A4983 + Arduino + Stepper motor = unequal step width

Hi people

I have recently bought 4 pololu 1201 stepper drivers to control my steppers on a cnc project. But unfortunately I had a problem getting them to work properly.

My problem:
The steps on my stepper motor have different angles!!
When running on full and half step mode everything is fine, but on all other setups the motor seems to not turn equally on every step. The step width gets bigger and smaller like the amplitude of a sinus curve. For example the first step turns the axis 1° and for every next step the angle gets wider until it reaches 3° and then goes back again to 1°. I hope that was understandable!

What I did to solve the problem:
-I read the datasheet and connected everything exactly like it’s shown in this video http://www.youtube.com/watch?v=WfS1xIgL0Pc
-I need my stepper motor to run at 1Amp so I turned the potentiometer until the Vref pin read 0,28V (0,28V / 8*0,05ohm = 0,7A which is 70% of 1Amp, right?)
-I changed the driver and the stepper. The problem still occurred.

What might be important:
-The motor has 48 steps per turn, maybe that is the problem?
-I didn’t use decoupling transistors for the supply voltages(5V VDD from Arduino and 12V VMOT from ATX)

The code I’m using:

boolean dir;

void setup(){
  Serial.begin(57600);
  
  pinMode(6, OUTPUT); //connected servo
  pinMode(7, OUTPUT); //connected servo
  pinMode(11, OUTPUT); //direction
  pinMode(12, OUTPUT); //step
}


void loop(){
    digitalWrite(11, dir); //set direction
    for (int x=0; x<240; x++){
      digitalWrite(12, HIGH);
      delay(100);              
      digitalWrite(12, LOW);
      delay(900);              //step 100ms high & 900ms low
    }
    dir = !dir;  //reverse direction -> changes direction, just to see if it works
  delay(5000);
}

Well I don’t know what to do next.
Every help is appreciated!! Thanks in advance!!

ATX

Hello.

This is not right; it looks like you are mixing two different approaches for determining the current limit. The 70% only comes into play if you are trying to determine the current limit setting by measuring coil current in full-step mode. If you are calculating the current limit from Vref, the equation is given in the datasheet:

ITripMax = Vref / (8Rs) = Vref / (80.05)

So Vref = ITripMax * 0.4, which means that you want to set Vref to 0.4 V for a coil current limit of 1 A. What happens if you increase your current limit a bit? What stepper motor are you using, and what is your power supply?

- Ben

I had that setting at first. Increasing the current didn’t help. I tried to play around with that setting, it does not seem to change the problem.

My stepper motor: Rated at 5V and 5ohm coil resistance -> 1 A current. 48 steps per turn.
AEG S026/48 (It’s a cheapo one. I have several of those and tried to exchange them, to see what happens. The problem occures on every motor in the same way)

My power supply is the Arduino for the logic ic and an old ATX PC supply for the 12V Vmot.

thx

ATX

Hi there,

I did a few more experiments so far.

I hooked up another stepper with 100 steps/turn and a lower current limit. The problem was barely noticeable, but existent. So maybe it’s normal? Maybe because of the low step count of the first stepper the problem is simply more noticeable?
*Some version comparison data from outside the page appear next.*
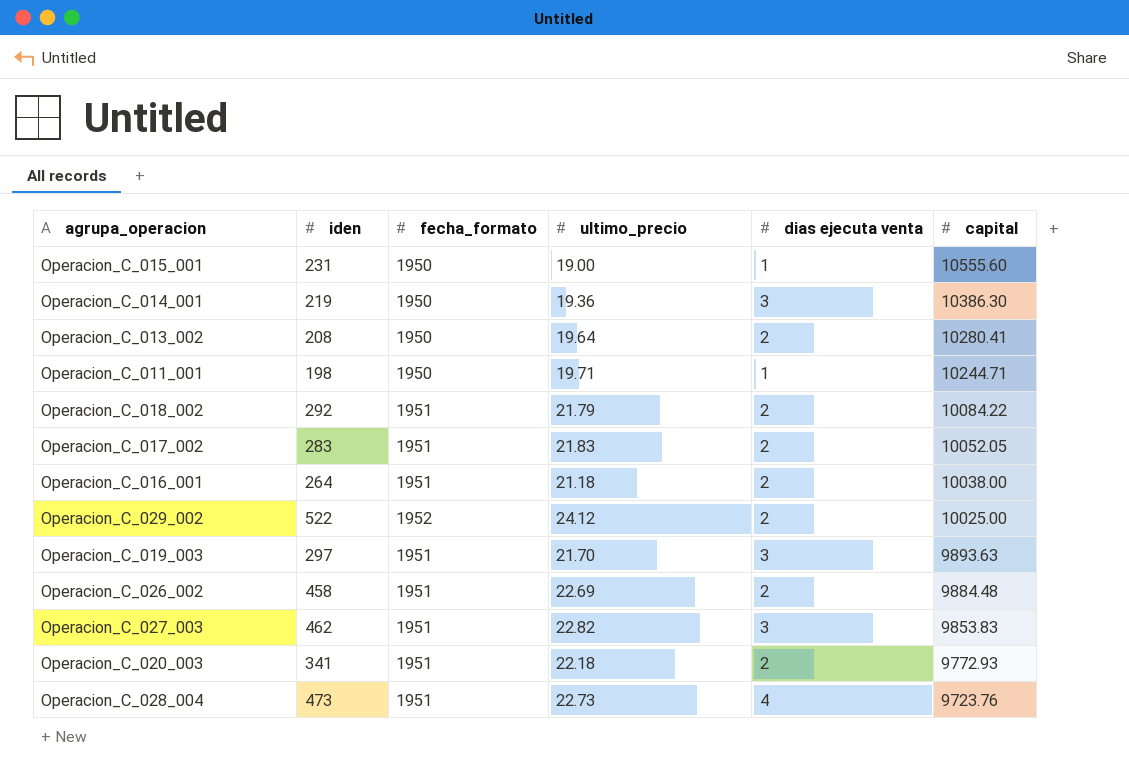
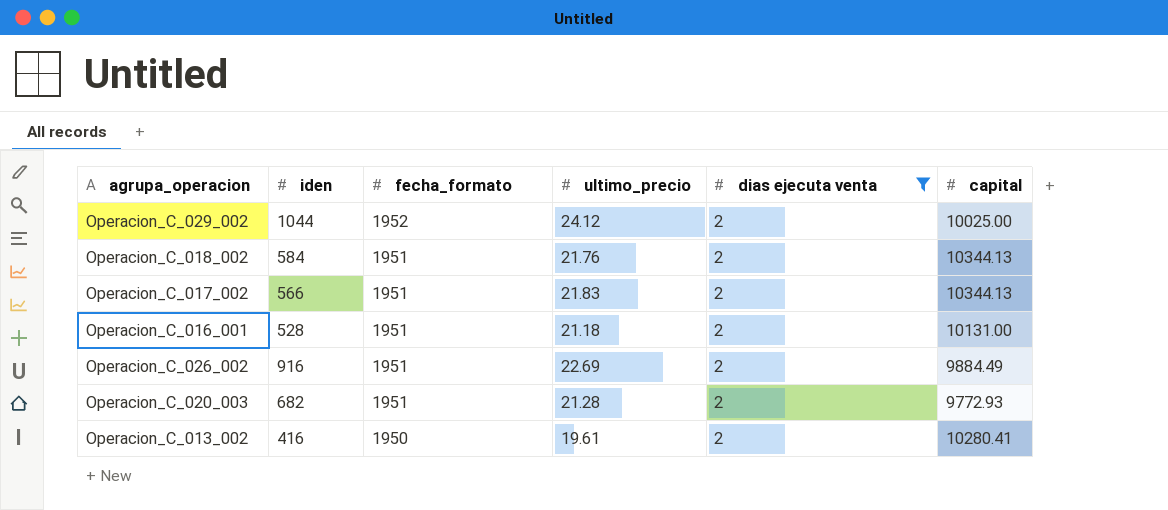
filter: none -> dias ejecuta venta = 2
row order: capital descending -> fecha_formato descending
Operacion_C_029_002 | iden: 522 -> 1044
Operacion_C_018_002 | iden: 292 -> 584
Operacion_C_018_002 | ultimo_precio: 21.79 -> 21.76
Operacion_C_018_002 | capital: 10084.22 -> 10344.13
Operacion_C_017_002 | iden: 283 -> 566
Operacion_C_017_002 | capital: 10052.05 -> 10344.13
Operacion_C_016_001 | iden: 264 -> 528
Operacion_C_016_001 | capital: 10038.00 -> 10131.00
Operacion_C_026_002 | iden: 458 -> 916
Operacion_C_026_002 | capital: 9884.48 -> 9884.49
Operacion_C_020_003 | iden: 341 -> 682
Operacion_C_020_003 | ultimo_precio: 22.18 -> 21.28
Operacion_C_013_002 | iden: 208 -> 416
Operacion_C_013_002 | ultimo_precio: 19.64 -> 19.61

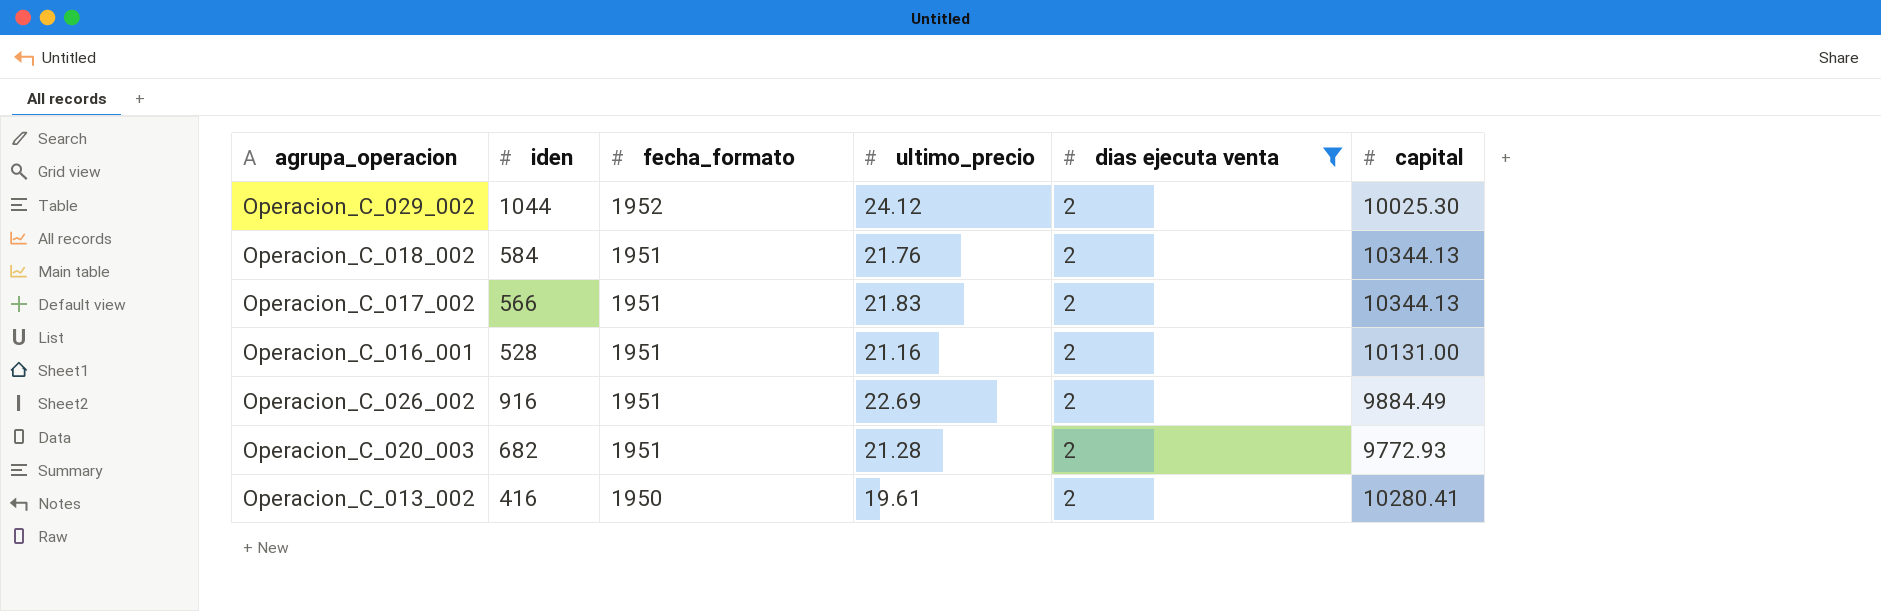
Operacion_C_029_002 | capital: 10025.00 -> 10025.30
Operacion_C_016_001 | ultimo_precio: 21.18 -> 21.16

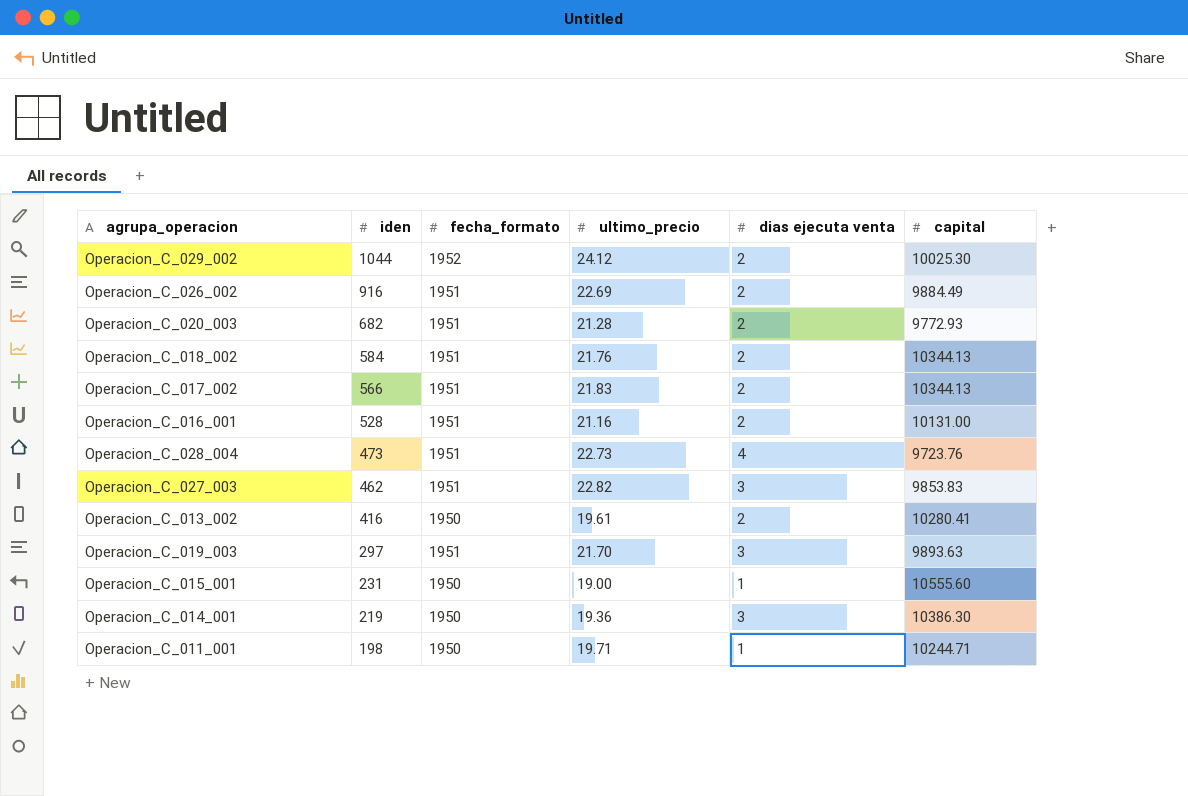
filter: dias ejecuta venta = 2 -> none
row order: fecha_formato descending -> iden descending

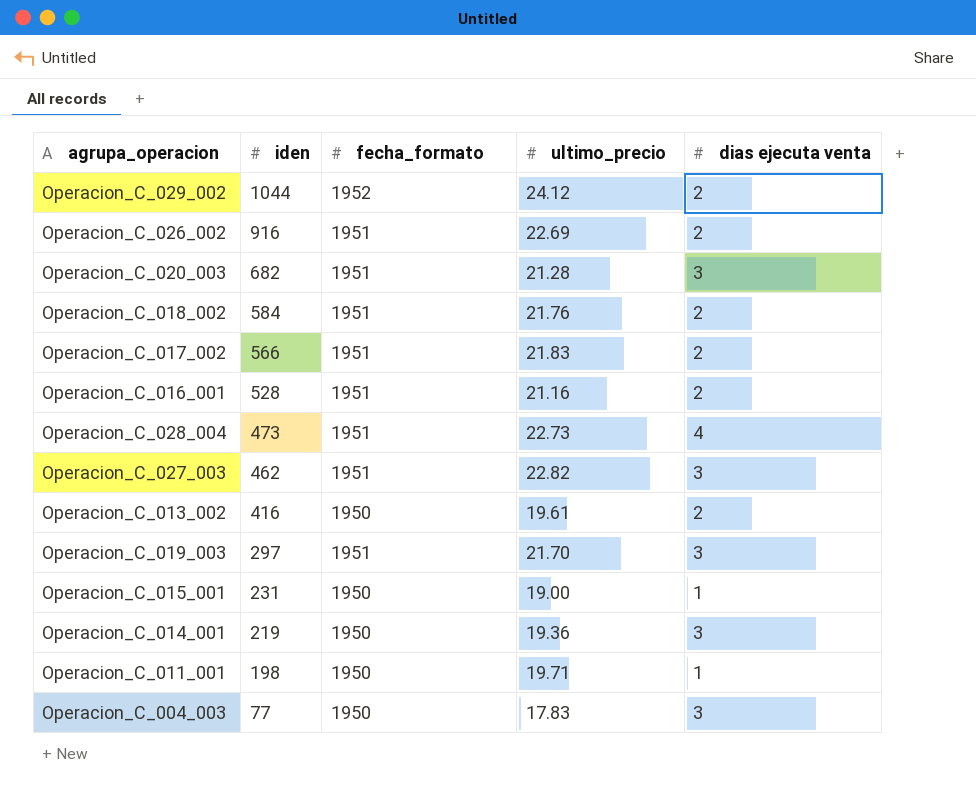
column capital | position: 6 -> none
Operacion_C_020_003 | dias ejecuta venta: 2 -> 3
row Operacion_C_004_003: none -> 77 | 1950 | 17.83 | 3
Then I used the first stepper again and registered that the effect is stronger the higher the current is. With 0,5 Amps (half the current limit) the stepper seems to run more smoothly.

When stepping slowly the steps are sometimes clearly visible and sometimes the axis seems not to turn (but it does not miss steps!). I’m afraid the rotation won’t be very linear.

-ATX

Hello.

While I haven’t really heard others complain about this kind of thing before, I think what you’re noticing is just an inherent property of your motors and will vary from model to model (as you’ve seen). There could very well be nonlinearities between your motors steps that cause it to not work well with microstepping, which tries to create steps between your motor’s steps through a specific pattern of current limiting. Missing steps would be a sign of a problem, but that is not the case here, which makes me think what you are seeing is normal for your motor. Have you considered trying a stepper motor with more steps per revolution?